Por exemplo, o homossexualismo é normal ou é doença? O gayzismo tem hoje o prestígio de uma causa revolucionária, mas houve um tempo em que o profeta mesmo da “liberação sexual”, o psiquiatra alemão Wilhelm Reich, via nas práticas homossexuais uma perversão típica da sociedade capitalista, destinada a desaparecer da face da Terra tão logo a energia sexual fosse liberada da repressão burguesa e todos fossem felizes para sempre no paraíso heterossexual socialista.
A transferência da autoridade moral para a classe científica resultou na dissolução de inúmeros conceitos científicos na massa amorfa de infindáveis debates ideológicos mais confusos e mais insolúveis do que qualquer disputa  teológica do século13.
 O direito ao uso praticamente ilimitado de animais na experimentaçã  científica é algo que teria escandalizado um escolástico da Idade Média –  para não mencionar os franciscanos, que conversava m com passarinhos; mas, no século 19, isso pareceu inteiramente normal, porque era simplesmente um passo a mais na progressiva concentração revolucionária do poder nas mãos de uma elite iluminada, e incumbida de “regenerar a espécie humana”.
Não demorou muito para que, corroída pelo debate científico, a antiga noção bíblica do homem como imagem de Deus cedesse lugar à concepção da humanidade como uma simples espécie animal entre outras, tornando portanto aceitável a idéia de usar os próprios seres humanos como cobaias de laboratório ou de tratá-los com eletrochoques caso divergissem “patologicamente” da ideologia governamental.

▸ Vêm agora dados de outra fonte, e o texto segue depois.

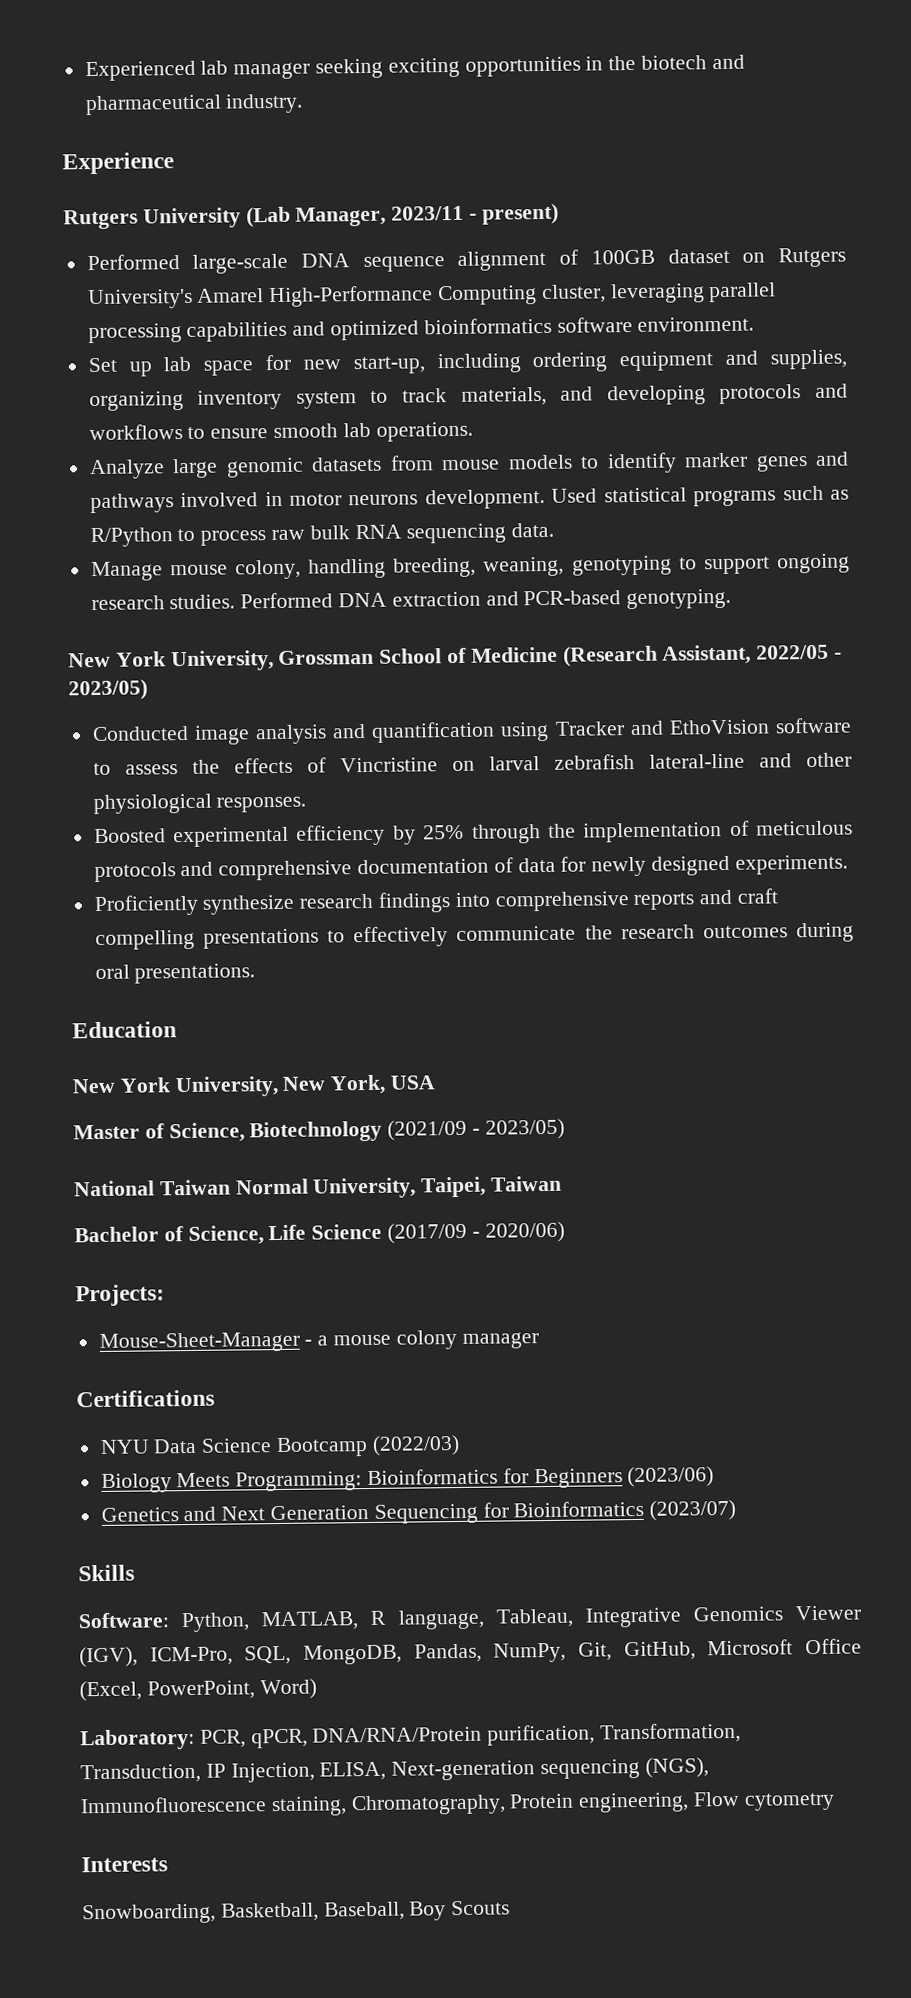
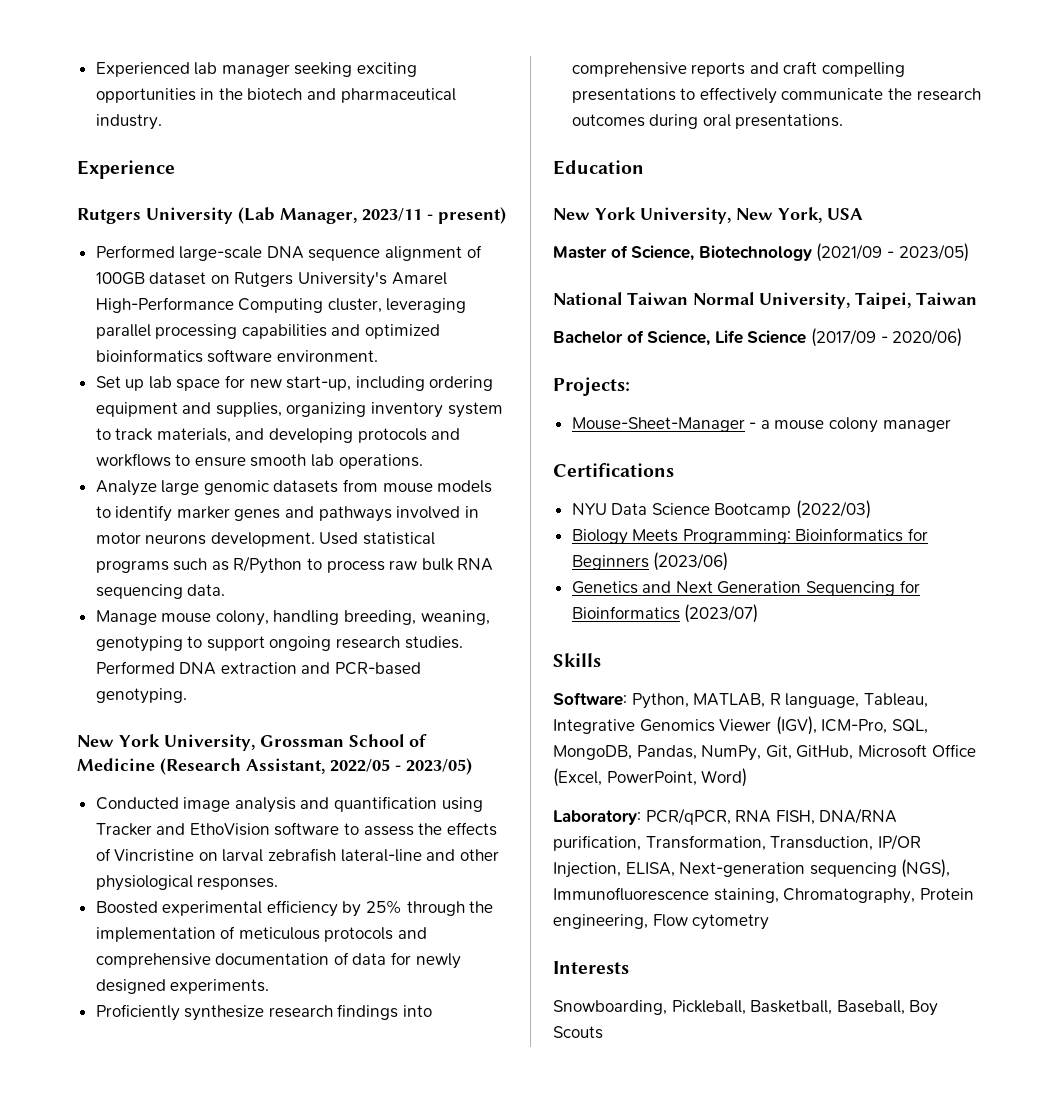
- Laboratory: PCR, qPCR, DNA/RNA/Protein purification, Transformation, Transduction, IP Injection, ELISA, Next-generation sequencing (NGS), Immunofluorescence staining, Chromatography, Protein engineering, Flow cytometry
+ Laboratory: PCR/qPCR, RNA FISH, DNA/RNA purification, Transformation, Transduction, IP/OR Injection, ELISA, Next-generation sequencing (NGS), Immunofluorescence staining, Chromatography, Protein engineering, Flow cytometry
- Snowboarding, Basketball, Baseball, Boy Scouts
+ Snowboarding, Pickleball, Basketball, Baseball, Boy Scouts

O movimento revolucionário evolui, ao mesmo tempo, por expansão e por autonegação. O horror totalitário que ele próprio criou cedeu lugar, assim, ao discurso dos “direitos das minorias”. Mas foi daí mesmo que, na fase seguinte do debate revolucionário, o professor Peter Singer tirou a conclusão de que devia condenar como delito de “especismo” a prioridade dos direitos humanos sobre os “direitos dos animais” e proclamar que é mais justo, num experimento científico, sacrificar antes um bebê mongolóide do que um macaco-prego inteligente.

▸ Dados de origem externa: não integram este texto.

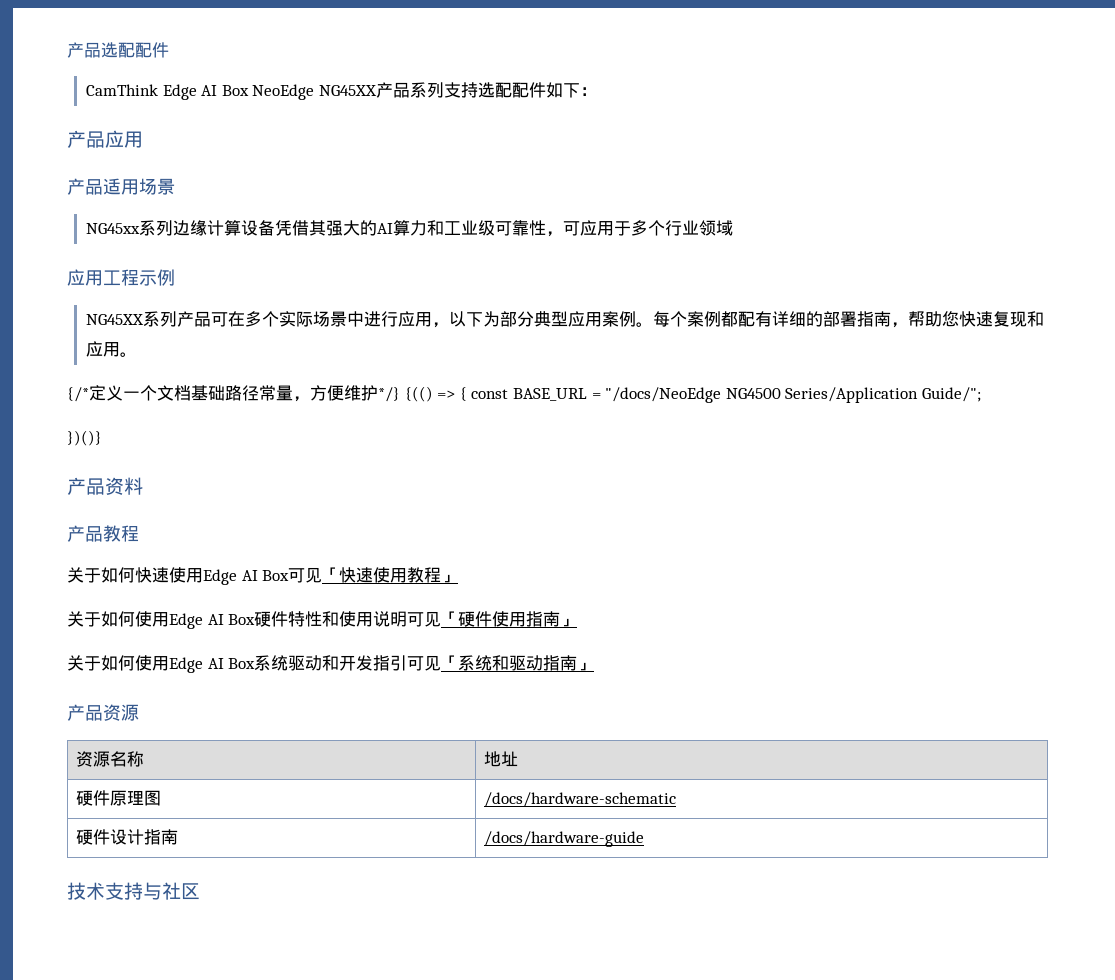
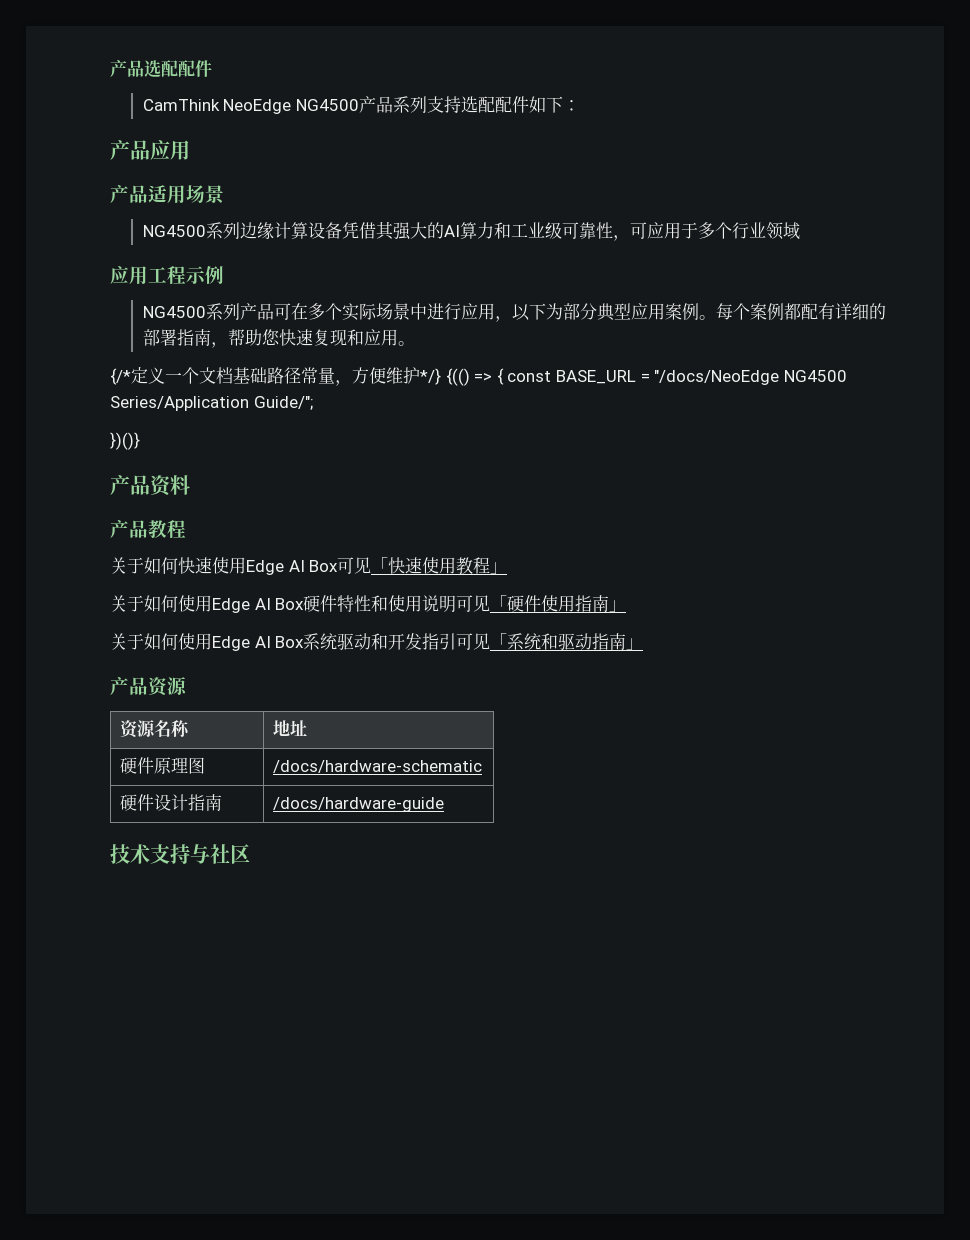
- CamThink Edge AI Box NeoEdge NG45XX产品系列支持选配配件如下：
+ CamThink NeoEdge NG4500产品系列支持选配配件如下：
- NG45xx系列边缘计算设备凭借其强大的AI算力和工业级可靠性，可应用于多个行业领域
+ NG4500系列边缘计算设备凭借其强大的AI算力和工业级可靠性，可应用于多个行业领域
- NG45XX系列产品可在多个实际场景中进行应用，以下为部分典型应用案例。
+ NG4500系列产品可在多个实际场景中进行应用，以下为部分典型应用案例。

 Eis aí o pano-de-fundo ideológico sobre o qual se desenrola, sem esperança de solução, o debate entre os advogados dos Beagles e os defensores do Instituto Royal.
O mandamento cristão da piedade, aplicado com critério e inteligência, seria suficiente para dirimir todas as dúvidas e orientar o procedimento em cada caso concreto. Mas quem quer voltar a essas velharias em pleno século 21?